‘Cacao’ and ‘cocoa’ are not just two ways to say the same thing. Sure they share the same origin, but the difference is more complicated than that. And it’s in the processing – or the lack of processing.

Studies on antioxidants

So chocolate’s amazing health benefits – like those disease fighting antioxidants, are not referring to the average highly processed store-bought chocolate. The chocolate those studies refer to will have properties closer to raw unprocessed cacao, like dark and raw chocolate. Dark and raw chocolates have very different nutritional benefits to say dairy milk chocolate. So if you’ve heard good things about chocolate, it’s pretty important to understand the differences between cocoa, cacao, and what they mean for your health.

Antioxidants in cacao

Cacao beans are packed with phenolic phytochemicals and flavonoids – the antioxidants which protect our cells against damage from free radicals. And this free radical damage becomes important and somewhat more relevant when we understand it is this damage that contributes towards disease and also ageing. 

Processing and antioxidant activity

Everything we know as chocolate, even the highly processed cheap stuff, starts at the same source  the Theobroma cacao tree. This tree, native to South America, produces seed pods. Harvesters crack these pods open and remove the seeds. These are the cacao beans.


You can eat cacao beans raw in the form of cacao nibs which are just bits of fermented, dried, roasted and crushed cacao beans. You’ll probably be aware of cacao’s many other forms, butter, powder, but what happens in processing determines whether the beans become cacao or cocoa?


The more processing (heating at higher temperatures) that transforms cacao to cocoa doesn’t just affect how manufacturers label the end product. This heat actually affects the beans on a molecular level, changing their structure and degrading nutrient content. Cocoa is the end product of heavy processing.

So, cacao or cocoa?

Less is more when it comes to cacao processing. Lack of processing means more antioxidant capacity – and more benefits. Antioxidant activity is measured by an ORAC (oxygen radical absorbance capacity) value, which represents its antioxidant capacity. 100g of raw cacao powder has an ORAC  of 95,500, this drops to 62,100 for cacao nibs, and 26,000 for cocoa powder - so quite the difference!


There’s nothing wrong with cocoa, it’s just that cacao is more beneficial. But  not all cocoa is equal, so check those labels!

Raw cacao

Cacao nibs are basically small pieces of raw cacao beans. And remember they have an ORAC value of around 62,000 – so add them to your smoothies and breakfast bowls and boost your antioxidant defenses!


Cacao butter is made from the fattiest part of the cacao bean making it ultra-creamy! The butter is often used in raw cheesecakes to get that insanely delicious and smooth texture. It’s also great in raw chocolate.


Whatever is left is then milled into a fine dark cacao powder. Use cacao powder where you might otherwise use cocoa – in brownies, cakes, cookies, smoothies, raw treats, and so on.

Choosing the right cocoa powder

So cacao or cocoa? Raw cacao versus cocoa is going to give you more nutritional bang for your buck. Cocoa powder for the most part is a blend of cocoa, sugar and cheap fillers like oil and milk protein – which makes it cheaper. If you’re looking for cocoa without the additives we recommend Dutch process powder.
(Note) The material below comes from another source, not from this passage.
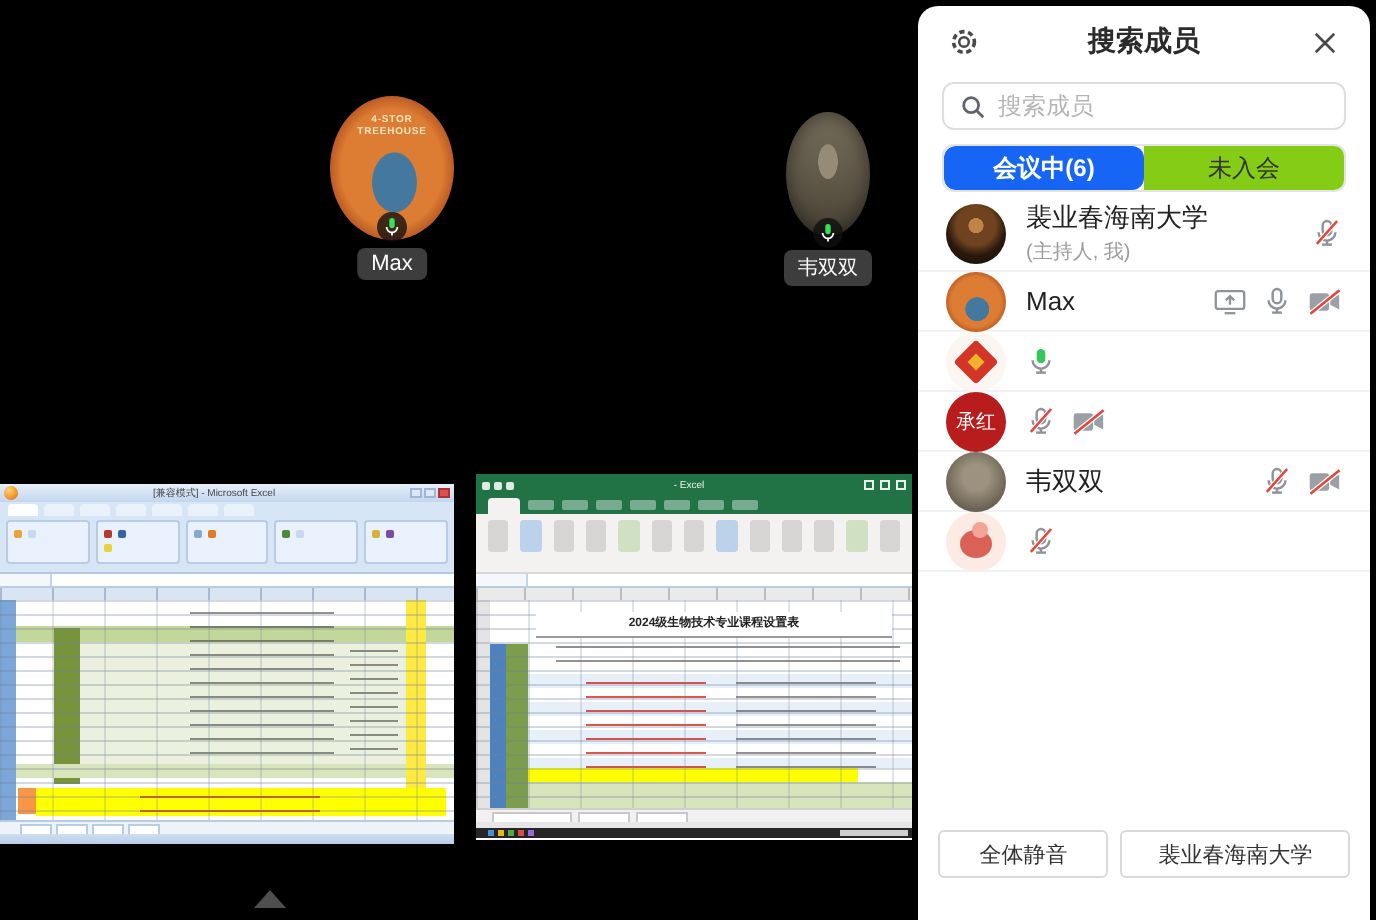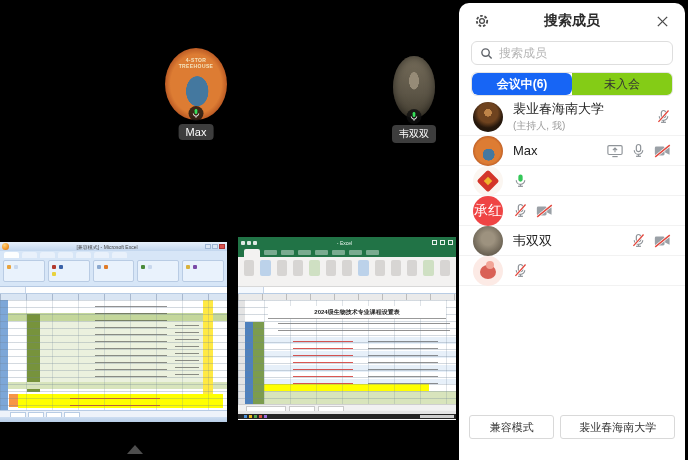"承红" .av-liao { background: #ef4444 -> #b91c1c; font-size: 14px -> 10px }
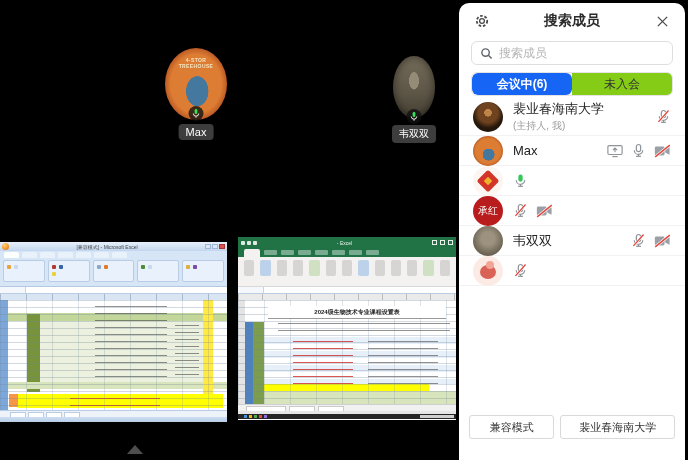"兼容模式" button.pf-btn { text: 兼容模式 -> 全体静音 }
Another option is raw chocolate. Raw chocolate is a natural food and is without a doubt the most nutrient-dense option you can find. Made from cacao butter and powder, it contains no dairy and is naturally sweetened with small amounts of natural sweeteners including agave and coconut nectar.

Dairy and cacao

Food synergy, you may have heard of the term, it is the idea that certain foods work better when eaten together. Think tomatoes and olive oil, where lycopene, an antioxidant found in tomatoes, is best absorbed when paired with a fat and heated. Dairy and cacao are an example of non-synergistic foods.


Interestingly, given dairy milk chocolate is pretty popular, research published in the European Heart Journal finds that casein - dairy milk proteins, counteract those favourable antioxidant benefits.


Dairy milk nullifies most benefits of the polyphenols, the plant chemicals that fight disease, limiting the body’s ability to absorb phytonutrients, including those found in chocolate.


So while adding dairy proteins to milk writes off those nutritional benefits, you’re fine with nut or other plant based milks. 

Tips on buying chocolate

You probably already know that opting for dark chocolate is the best option. Look for chocolate with a 75% or higher cacao content, without dairy. This means you’ll be getting cacao, not added sugars.


The higher the cacao content, the higher the cost of a chocolate bar. It's  fillers like powdered dairy milk that bring down production costs. You are paying for very different different types of chocolate, so where you can opt for the good stuff!